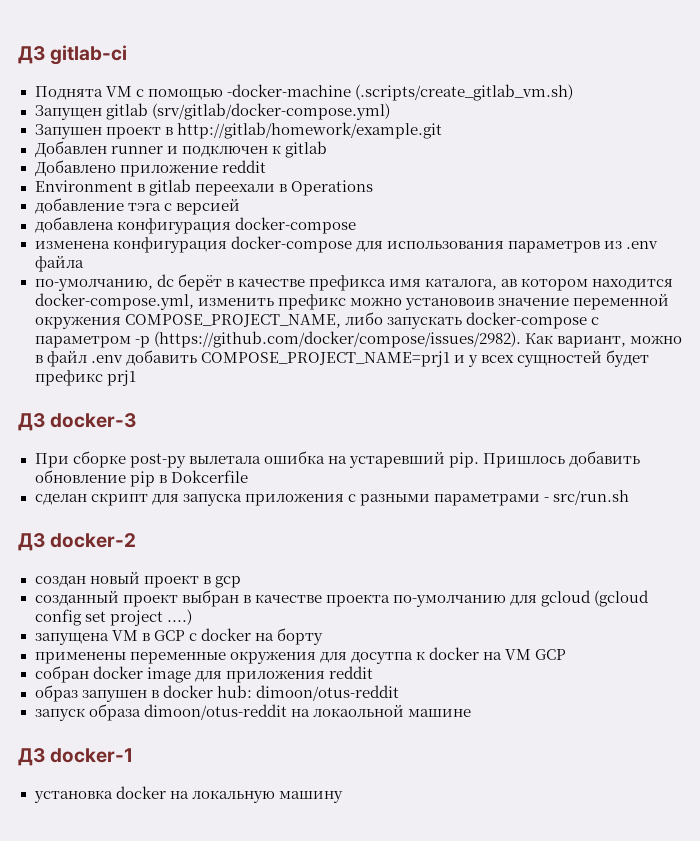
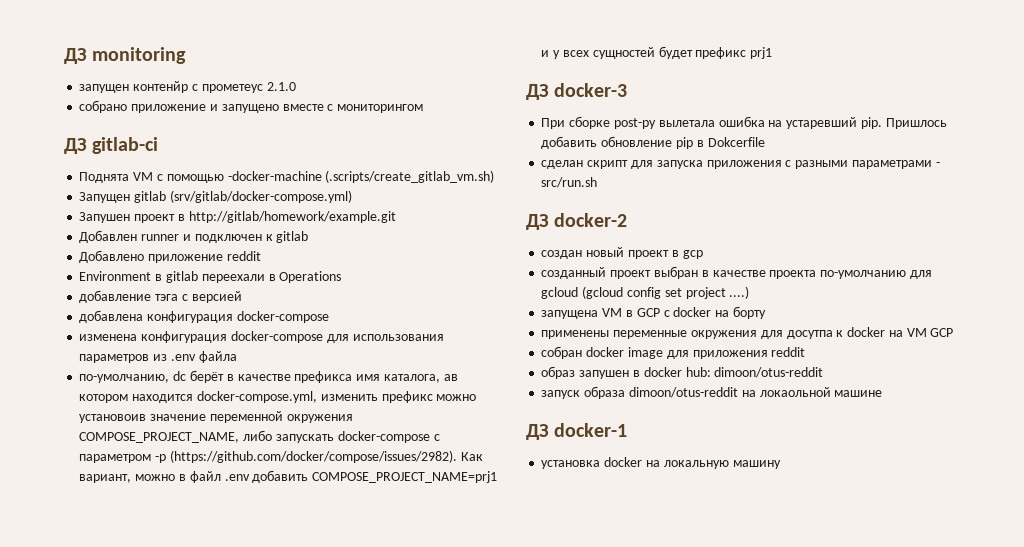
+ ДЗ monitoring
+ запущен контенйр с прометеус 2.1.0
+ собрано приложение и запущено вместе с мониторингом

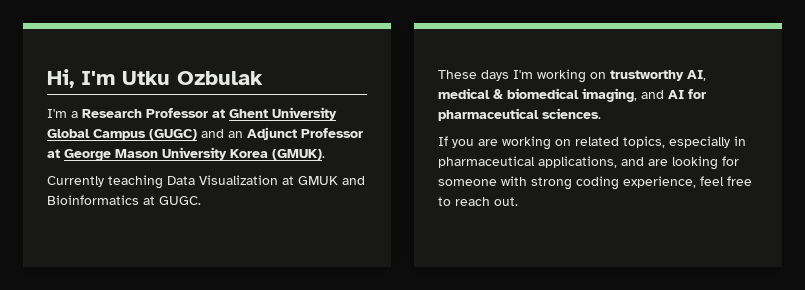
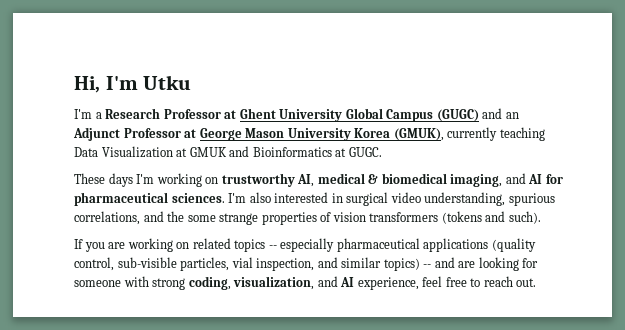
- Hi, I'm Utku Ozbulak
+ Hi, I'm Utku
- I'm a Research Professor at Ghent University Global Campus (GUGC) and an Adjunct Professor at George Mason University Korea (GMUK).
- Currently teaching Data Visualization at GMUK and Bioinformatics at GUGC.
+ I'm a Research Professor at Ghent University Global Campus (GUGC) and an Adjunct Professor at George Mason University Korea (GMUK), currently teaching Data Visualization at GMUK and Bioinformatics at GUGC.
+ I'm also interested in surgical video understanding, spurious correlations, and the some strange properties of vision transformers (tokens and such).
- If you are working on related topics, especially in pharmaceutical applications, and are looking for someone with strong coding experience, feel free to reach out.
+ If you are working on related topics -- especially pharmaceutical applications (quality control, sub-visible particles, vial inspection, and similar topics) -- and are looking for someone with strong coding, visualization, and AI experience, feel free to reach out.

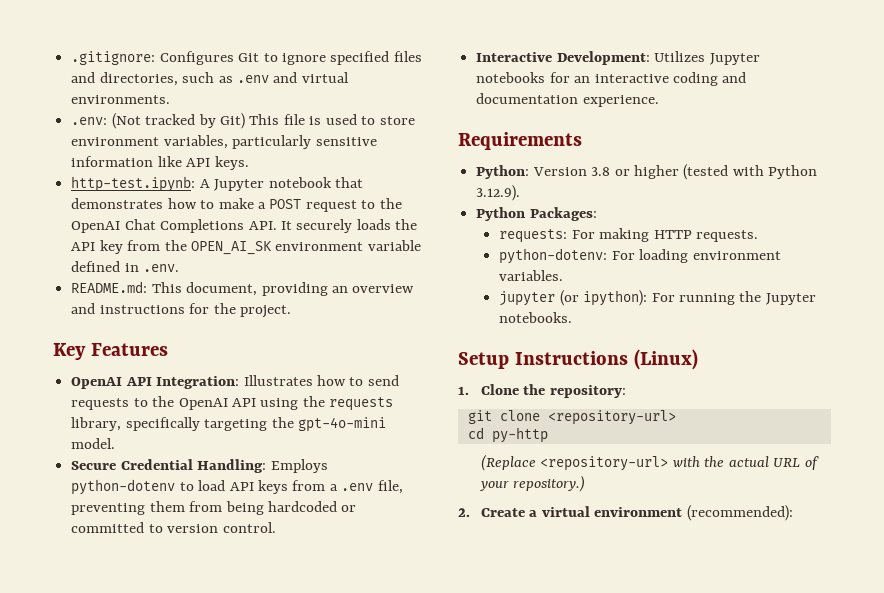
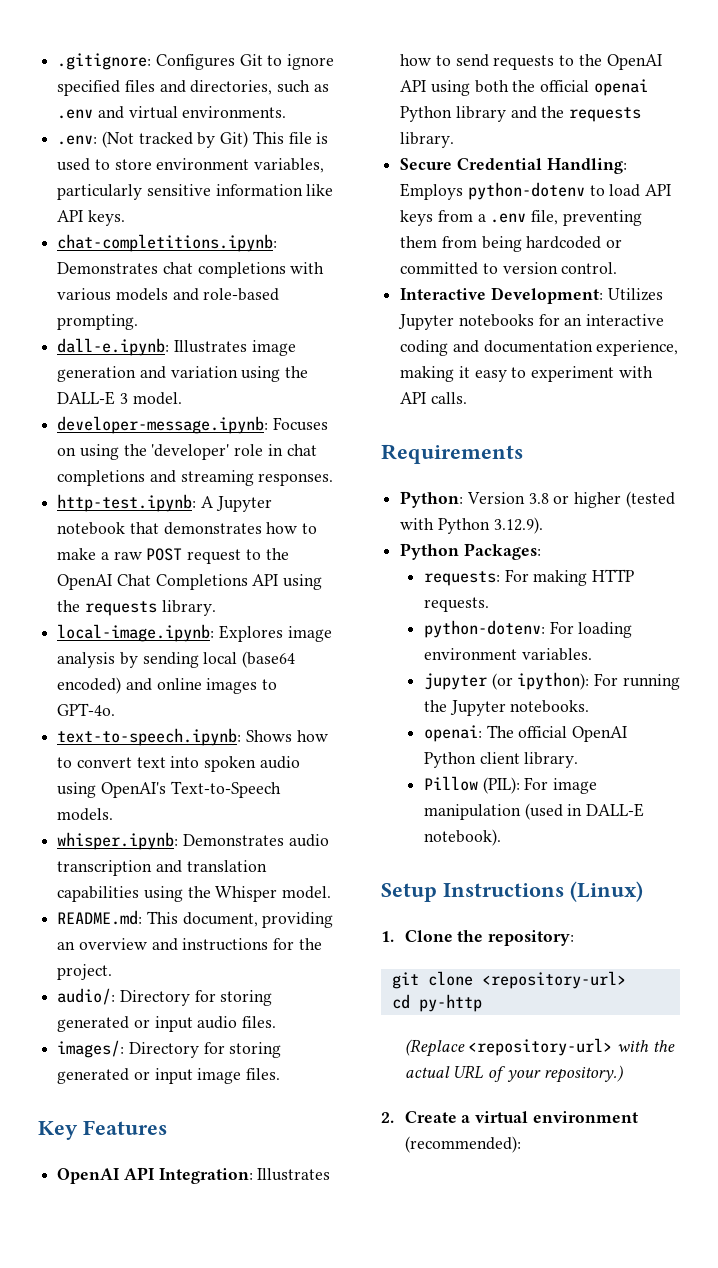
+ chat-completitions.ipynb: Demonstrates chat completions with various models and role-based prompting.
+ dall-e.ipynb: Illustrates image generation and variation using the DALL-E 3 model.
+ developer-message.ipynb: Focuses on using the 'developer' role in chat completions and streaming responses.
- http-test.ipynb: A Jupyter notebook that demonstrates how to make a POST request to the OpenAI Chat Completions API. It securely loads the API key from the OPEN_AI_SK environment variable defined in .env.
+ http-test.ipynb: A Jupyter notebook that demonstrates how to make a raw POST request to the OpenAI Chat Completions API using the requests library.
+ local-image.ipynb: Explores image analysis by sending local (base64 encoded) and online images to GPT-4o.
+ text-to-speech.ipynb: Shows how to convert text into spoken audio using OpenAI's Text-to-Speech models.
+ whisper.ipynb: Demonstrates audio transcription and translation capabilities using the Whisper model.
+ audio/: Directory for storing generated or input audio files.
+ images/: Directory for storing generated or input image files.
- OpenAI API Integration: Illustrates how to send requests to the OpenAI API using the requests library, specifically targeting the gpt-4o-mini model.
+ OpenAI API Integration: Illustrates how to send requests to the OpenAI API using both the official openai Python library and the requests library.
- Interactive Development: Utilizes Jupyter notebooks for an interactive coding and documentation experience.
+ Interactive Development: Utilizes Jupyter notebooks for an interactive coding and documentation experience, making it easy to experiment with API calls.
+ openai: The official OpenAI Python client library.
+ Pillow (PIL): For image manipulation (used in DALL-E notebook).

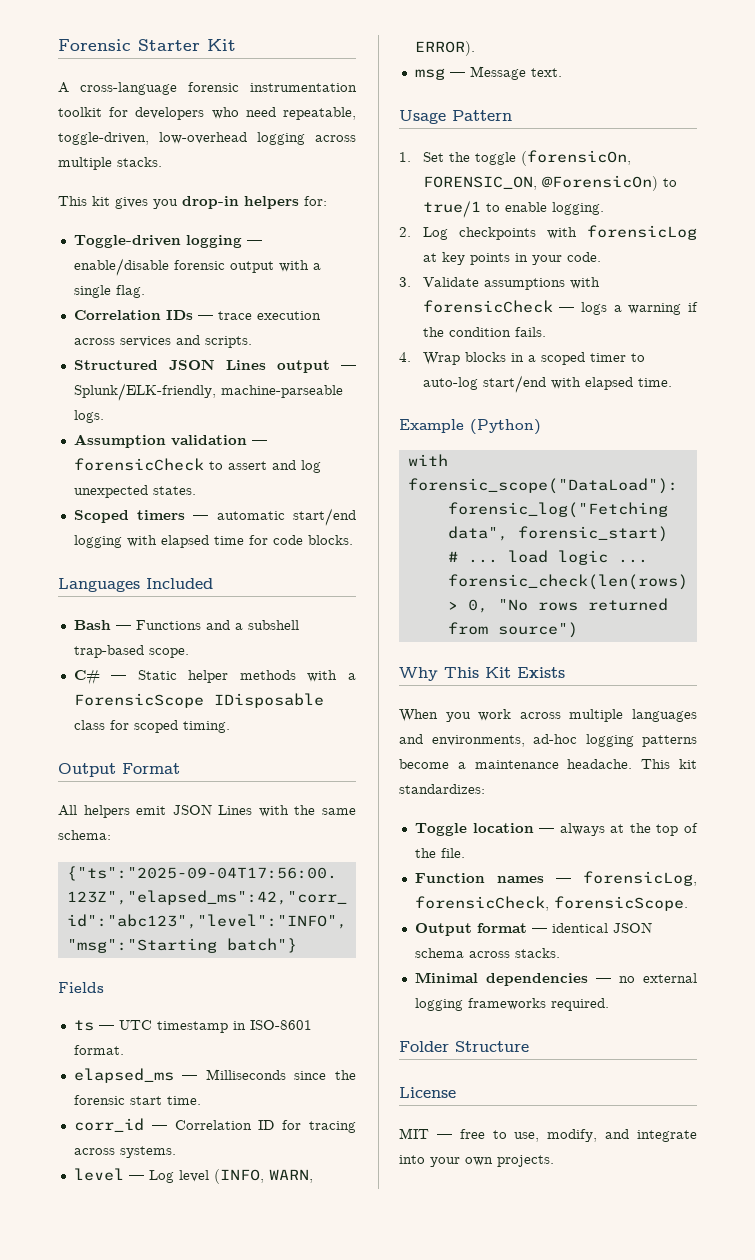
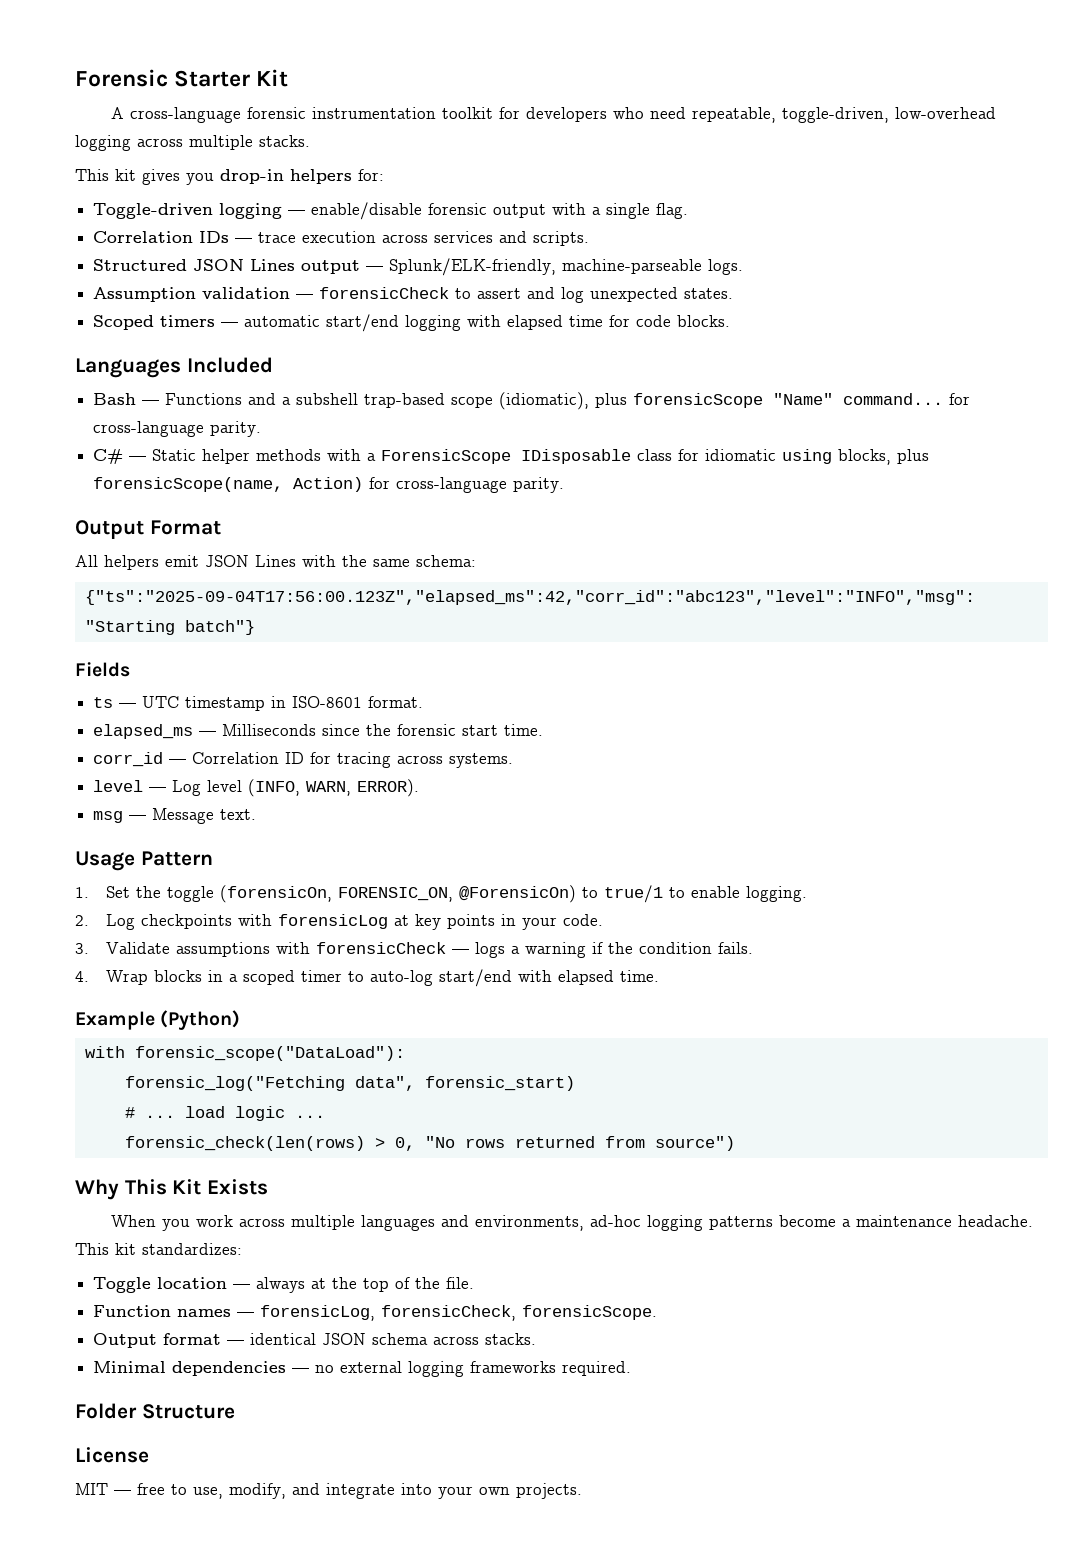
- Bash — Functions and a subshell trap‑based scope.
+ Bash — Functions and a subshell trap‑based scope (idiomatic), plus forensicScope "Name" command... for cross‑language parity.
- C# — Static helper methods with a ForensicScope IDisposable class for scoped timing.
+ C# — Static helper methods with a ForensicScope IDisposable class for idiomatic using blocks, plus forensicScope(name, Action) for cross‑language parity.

-------------------------

Word for word, restate only the lines from the one containing "- Bash — Functions" through the last line of the entries, with both ends kept.

Answer space:
- Bash — Functions and a subshell trap‑based scope.
+ Bash — Functions and a subshell trap‑based scope (idiomatic), plus forensicScope "Name" command... for cross‑language parity.
- C# — Static helper methods with a ForensicScope IDisposable class for scoped timing.
+ C# — Static helper methods with a ForensicScope IDisposable class for idiomatic using blocks, plus forensicScope(name, Action) for cross‑language parity.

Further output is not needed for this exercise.